Si nos yeux étaient sensibles aux fréquences les plus basses, ils verraient le ciel nocturne traversé de cette lumière. En fait, la nuit est brillante, mais nos yeux ne sont pas capables de le constater. C’est notre regard qui assombrit la nuit. 

C’est ici qu’un peu de latin vient nous servir. En latin, il existe deux mots pour désigner le noir : ater, qui désigne le noir mat, le noir éteint, et niger, qui désigne le noir brillant, lumineux. Ater est devenu un mot négatif, qui a donné atroce et atrabilaire. Niger est au contraire un mot positif. C’est son inverse qui est négatif, comme on le voit avec le verbe dénigrer, qui signifie nier l’éclat d’un fait, d’un argument ou d’une personne. 

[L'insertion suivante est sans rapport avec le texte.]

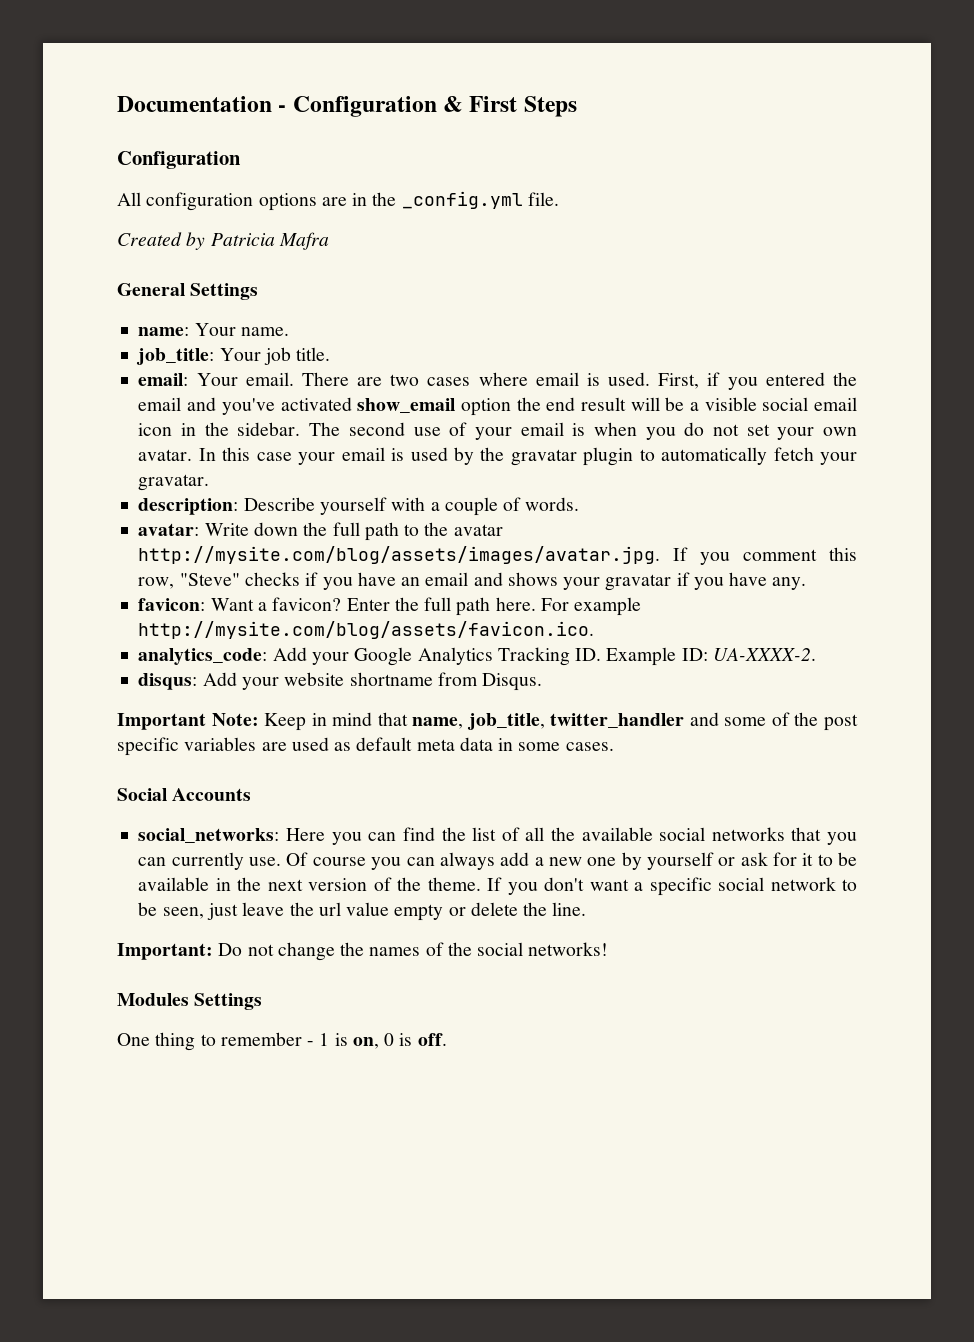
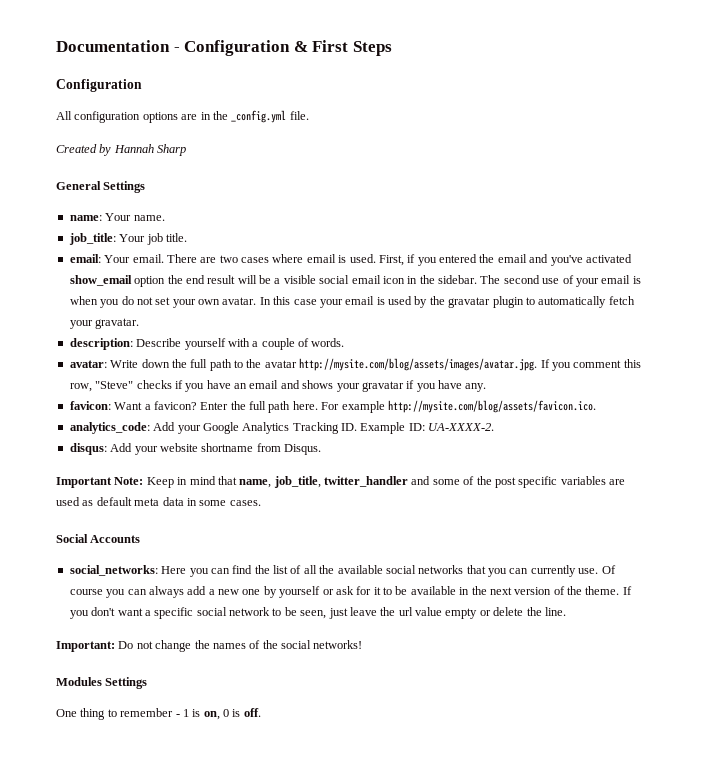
[210,232,329,250] Patricia Mafra -> [113,144,187,156] Hannah Sharp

Compte tenu de ce que nous venons d’expliquer à propos du ciel nocturne, on pourrait dire que nos yeux dénigrent la nuit puisqu’ils lui retirent son éclat (« La nuit n’est nuit que pour nous, a justement écrit René Barjavel, ce sont nos yeux qui sont obscurs »). Mais grâce aux découvertes des astrophysiciens, nous savons désormais que le juste mot pour traduire le noir de la nuit est niger, le noir brillant, et non ater, le noir mat. En somme, en découvrant le fond diffus cosmologique, les savants ont « renigré » la nuit, au sens où ils l’ont « dé-dénigrée ».